--- START ---

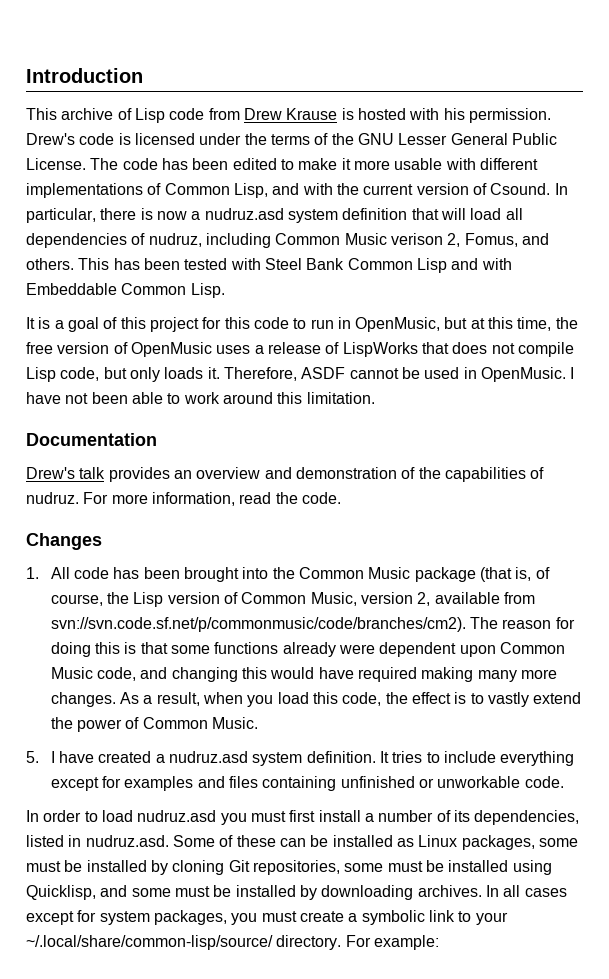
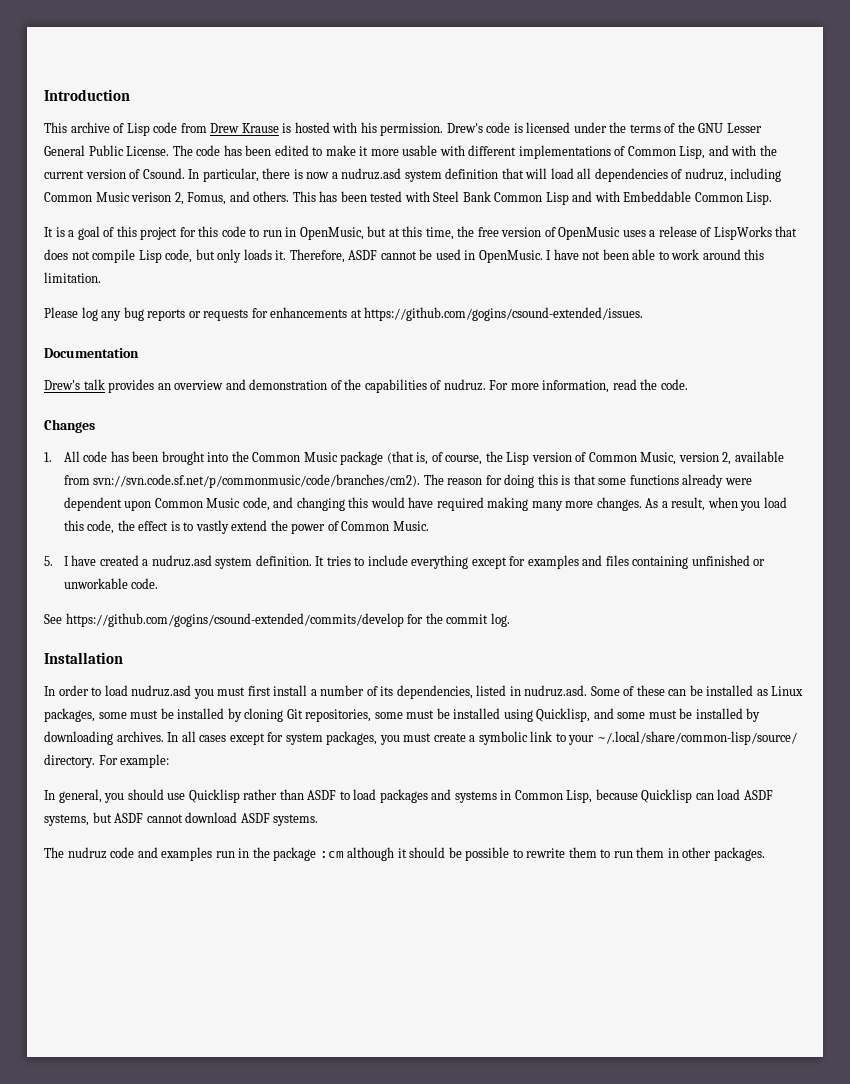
(375, 398) none -> [44,307,644,321] // Please log any bug reports or requests for enhancements at https://github.com/gogins/csound-extended/issues.
(564, 782) none -> [44,613,510,627] [44,652,123,664] // See https://github.com/gogins/csound-extended/commits/develop for the commit log. // Installation
(439, 942) none -> [44,789,773,803] [44,812,319,826] [44,847,765,861] // In general, you should use Quicklisp rather than ASDF to load packages and systems in Common Lisp, because Quicklisp can load ASDF systems, but ASDF cannot download ASDF systems. // The nudruz code and examples run in the package :cm although it should be possible to rewrite them to run them in other packages.

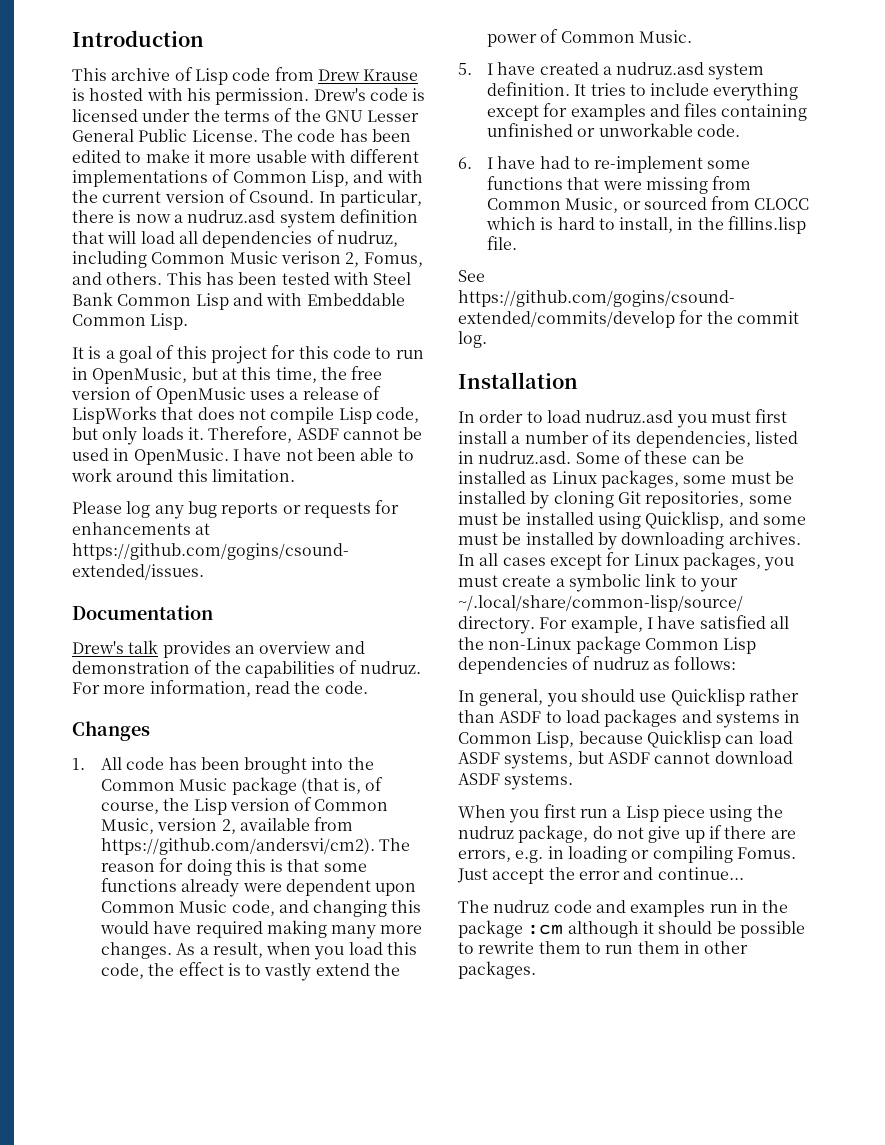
[93,474,421,488] svn://svn.code.sf.net/p/commonmusic/code/branches/cm2). -> [100,838,375,855] https://github.com/andersvi/cm2).
(159, 583) none -> [458,156,751,173] [486,176,752,194] [486,196,810,213] [485,216,807,234] [486,236,517,250] // 6. I have had to re-implement some functions that were missing from Common Music, or sourced from CLOCC which is hard to install, in the fillins.lisp file.
[285,733,323,745] system -> [633,553,679,566] Linux
[120,754,170,768] example: -> [570,615,789,633] [458,636,757,654] [458,656,737,674] example, I have satisfied all the non-Linux package Common Lisp dependencies of nudruz as follows:
(319, 820) none -> [458,804,783,823] [458,825,796,843] [458,846,796,863] [457,867,744,884] // When you first run a Lisp piece using the nudruz package, do not give up if there are errors, e.g. in loading or compiling Fomus. Just accept the error and continue...

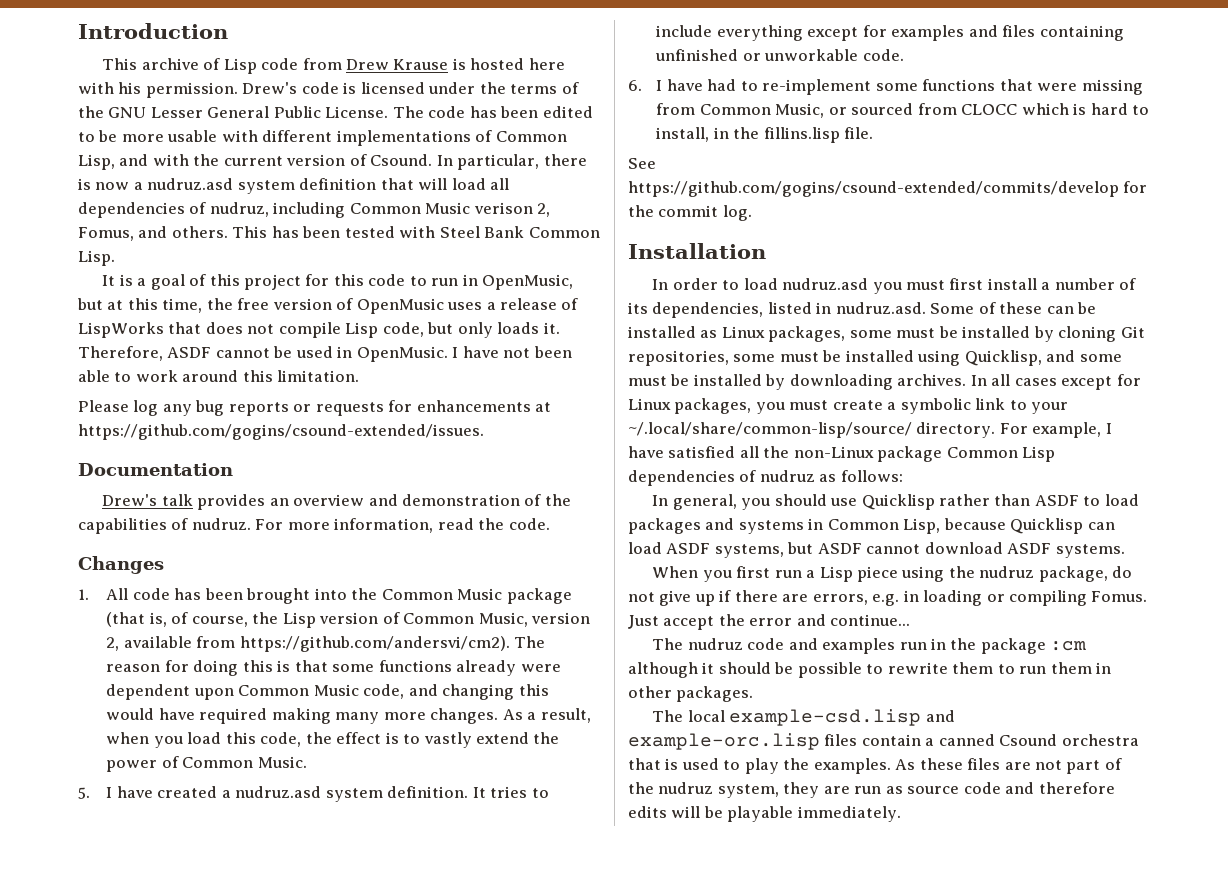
(144, 94) none -> [528,58,565,70] here
[145,149,205,163] make it -> [98,130,118,142] be
[195,293,405,310] [72,314,146,326] Lisp and with Embeddable Common -> (600, 232) none
(536, 970) none -> [652,709,955,726] [628,733,1139,750] [628,758,1122,774] [628,782,1115,798] [628,806,901,822] // The local example-csd.lisp and example-orc.lisp files contain a canned Csound orchestra that is used to play the examples. As these files are not part of the nudruz system, they are run as source code and therefore edits will be playable immediately.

--- END ---

> _DIRECTIONS FOR THIS TASK_:
Transcribe the records above exactly as they appear, leaving out any pictures.

> _ANSWER FOR THIS EXERCISE_:
(375, 398) none -> [44,307,644,321] // Please log any bug reports or requests for enhancements at https://github.com/gogins/csound-extended/issues.
(564, 782) none -> [44,613,510,627] [44,652,123,664] // See https://github.com/gogins/csound-extended/commits/develop for the commit log. // Installation
(439, 942) none -> [44,789,773,803] [44,812,319,826] [44,847,765,861] // In general, you should use Quicklisp rather than ASDF to load packages and systems in Common Lisp, because Quicklisp can load ASDF systems, but ASDF cannot download ASDF systems. // The nudruz code and examples run in the package :cm although it should be possible to rewrite them to run them in other packages.

[93,474,421,488] svn://svn.code.sf.net/p/commonmusic/code/branches/cm2). -> [100,838,375,855] https://github.com/andersvi/cm2).
(159, 583) none -> [458,156,751,173] [486,176,752,194] [486,196,810,213] [485,216,807,234] [486,236,517,250] // 6. I have had to re-implement some functions that were missing from Common Music, or sourced from CLOCC which is hard to install, in the fillins.lisp file.
[285,733,323,745] system -> [633,553,679,566] Linux
[120,754,170,768] example: -> [570,615,789,633] [458,636,757,654] [458,656,737,674] example, I have satisfied all the non-Linux package Common Lisp dependencies of nudruz as follows:
(319, 820) none -> [458,804,783,823] [458,825,796,843] [458,846,796,863] [457,867,744,884] // When you first run a Lisp piece using the nudruz package, do not give up if there are errors, e.g. in loading or compiling Fomus. Just accept the error and continue...

(144, 94) none -> [528,58,565,70] here
[145,149,205,163] make it -> [98,130,118,142] be
[195,293,405,310] [72,314,146,326] Lisp and with Embeddable Common -> (600, 232) none
(536, 970) none -> [652,709,955,726] [628,733,1139,750] [628,758,1122,774] [628,782,1115,798] [628,806,901,822] // The local example-csd.lisp and example-orc.lisp files contain a canned Csound orchestra that is used to play the examples. As these files are not part of the nudruz system, they are run as source code and therefore edits will be playable immediately.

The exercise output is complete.